Langkah nyata yang dilakukan oleh dunia internasional dalam melaksanakan kesepakatan-kesepakatan kerjasama di bidang hukum dan keamanan masih sangat rendah. Hal itu dikeluhkan Presiden Susilo Bambang Yudhoyono saat membuka konferensi Jaksa Agung ASEAN-Cina ke-tiga di Istana Negara, Jakarta, Senin (31/7).
"Kita terlalu banyak menghabiskan energi untuk membuat kesepakatan tapi tidak melihatnya diterapkan secara efektif. Karenanya, pertukaran informasi, kerjasama intelijen, kerjasama kepolisian, dan kerjasama di antara badan penegak hukum internasional sangat penting," kata Presiden.
Dalam kesempatan itu hadir Jaksa Agung RI Abdul Rachman Saleh, serta perwakilan kejaksaan dari Cina, Brunei Darussalam, Kamboja, Malaysia, Filipina, Singapura, Laos, Myanmar, Thailand, Vietnam, serta perwakilan dari Makau.
Presiden Yudhoyono mengingatkan tantangan yang dihadapi para jaksa agung di Cina dan negara-negara ASEAN adalah meningkatkan kerjasama internasional yang efektif dalam memerangi teroris.
Selain itu, bagaimanapun kuat, efisien dan begitu majunya suatu negara, tidak ada satupun negara yang bisa memerangi secara sendirian kejahatan trans-nasional seperti korupsi, perdagangan manusia, penyelundupan narkoba, dan terorisme.
Menurut Kepala Negara, ada dua strategi yang perlu dijalankan dalam memberantas terorisme, yang disebutnya sebagai salah satu ancaman keamanan utama. Setiap negara harus terus meningkatkan kemampuan badan penegak hukum dan intelijen dan terus waspada dalam memerangi terorisme dan membasmi jaringan dan kelompok-kelompok teroris.
"Tapi jangan lupa, kita tidak bisa menggunakan kekuatan kita secara `{excessive}`, jangan sampai menimbulkan rasa tidak aman pada masyarakat.
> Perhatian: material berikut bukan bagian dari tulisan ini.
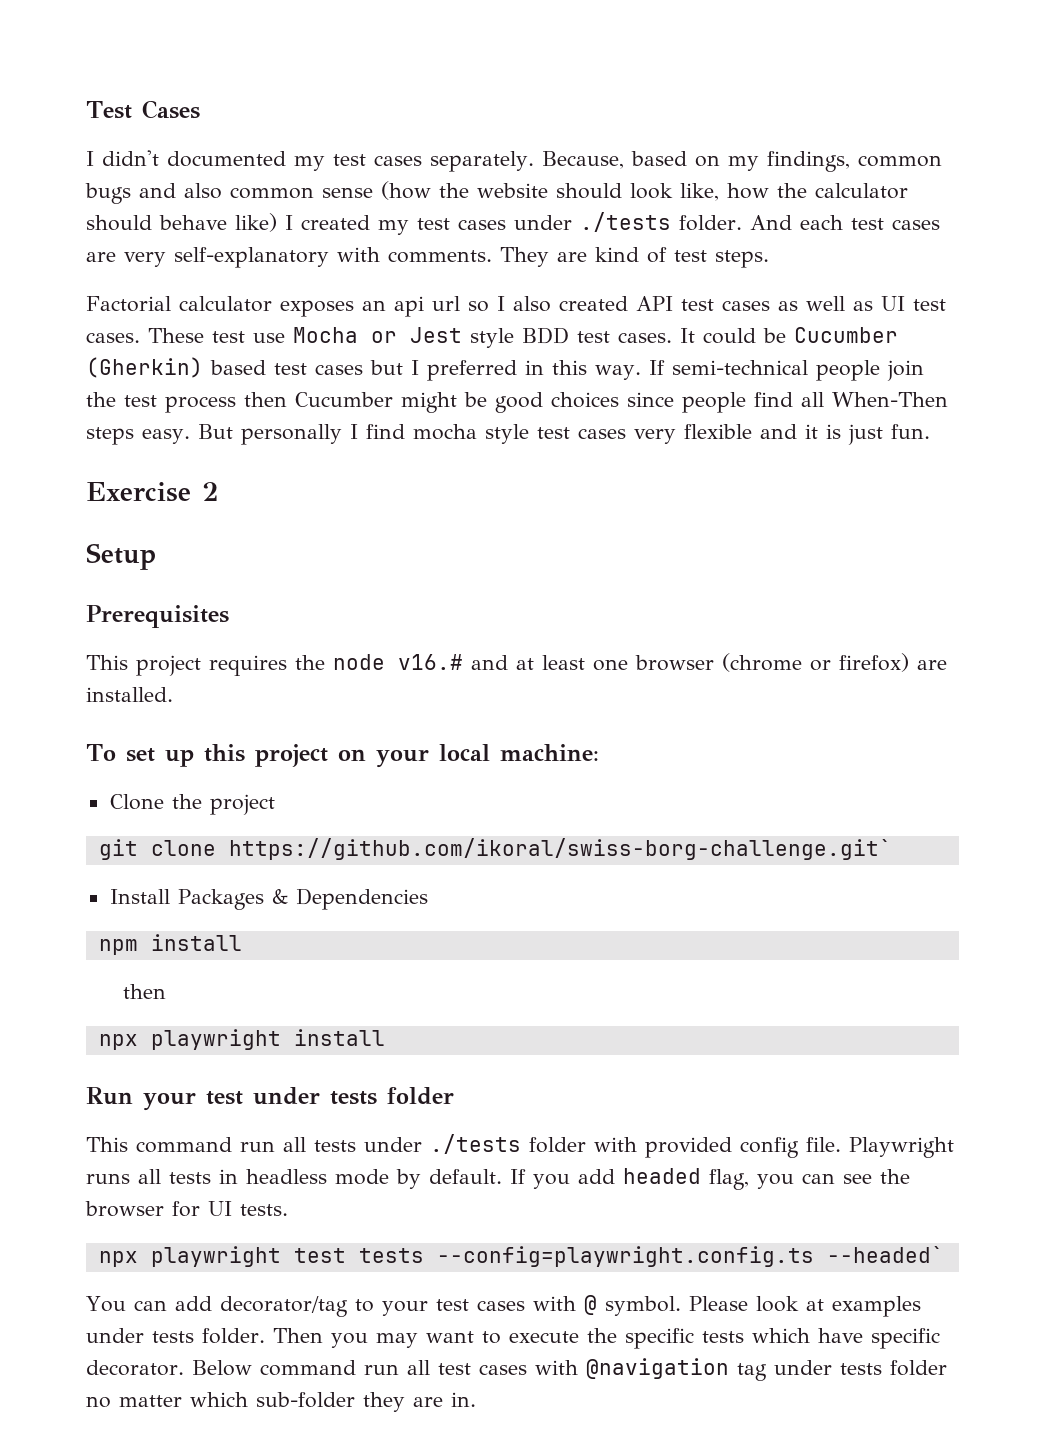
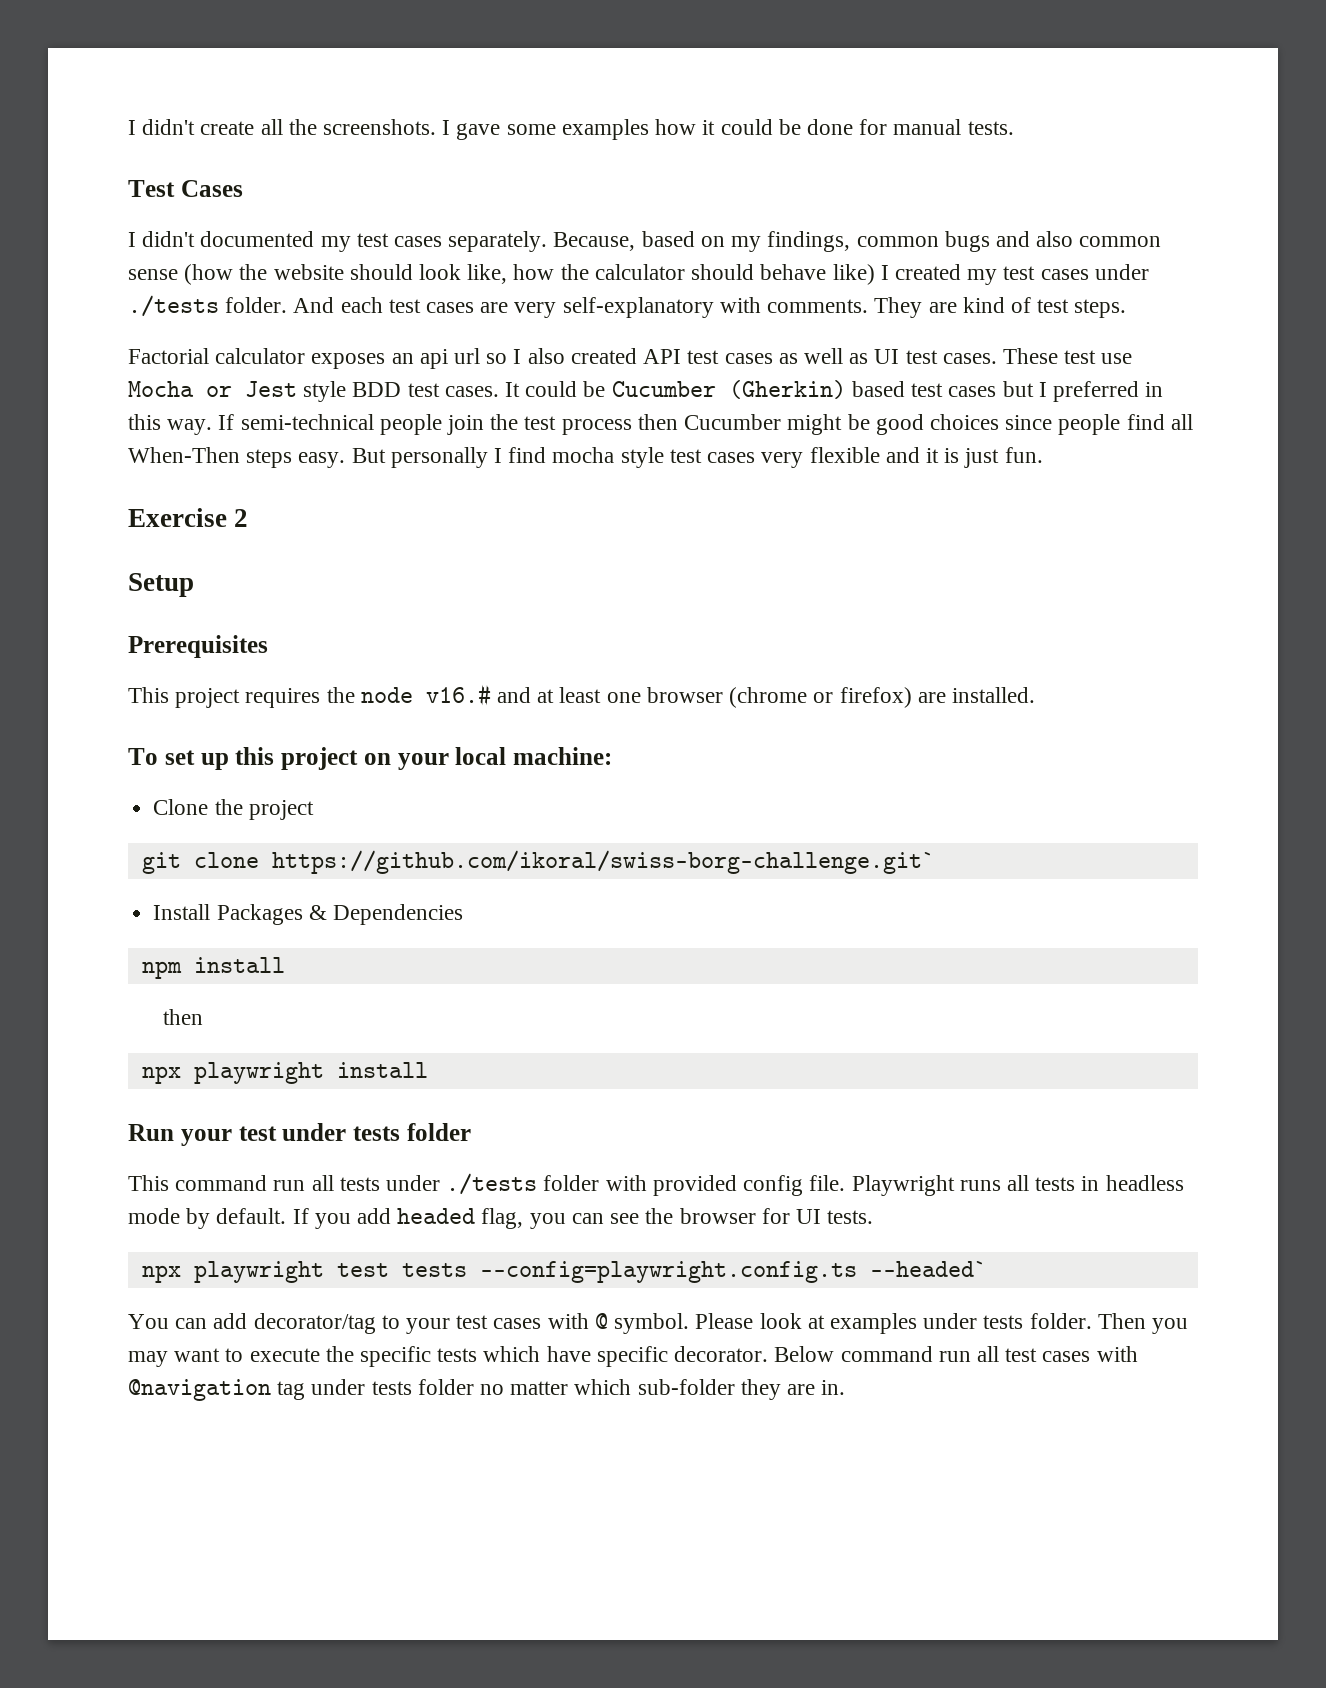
(86, 110) none -> [128,119,1014,140] I didn't create all the screenshots. I gave some examples how it could be done for manual tests. //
Itu adalah tantangan bagi aparat keamanan kita," kata Yudhoyono.
Strategi kedua yang disebutnya adalah, negara harus meningkatkan langkah-langkah pencegahan terjadinya aksi terorisme. "Kita harus secara aktif mencari akar dan kondisi permasalahan yang punya potensi mengarah kepada terorisme," kata Presiden.
Kemiskinan, ketidakadilan, pembelajaran dan pemahaman yang salah dalam pengajaran suatu agama disebut Yudhoyono sebagai contoh-contoh faktor yang bisa menyulut meluasnya radikalisme di kalangan masyarakat.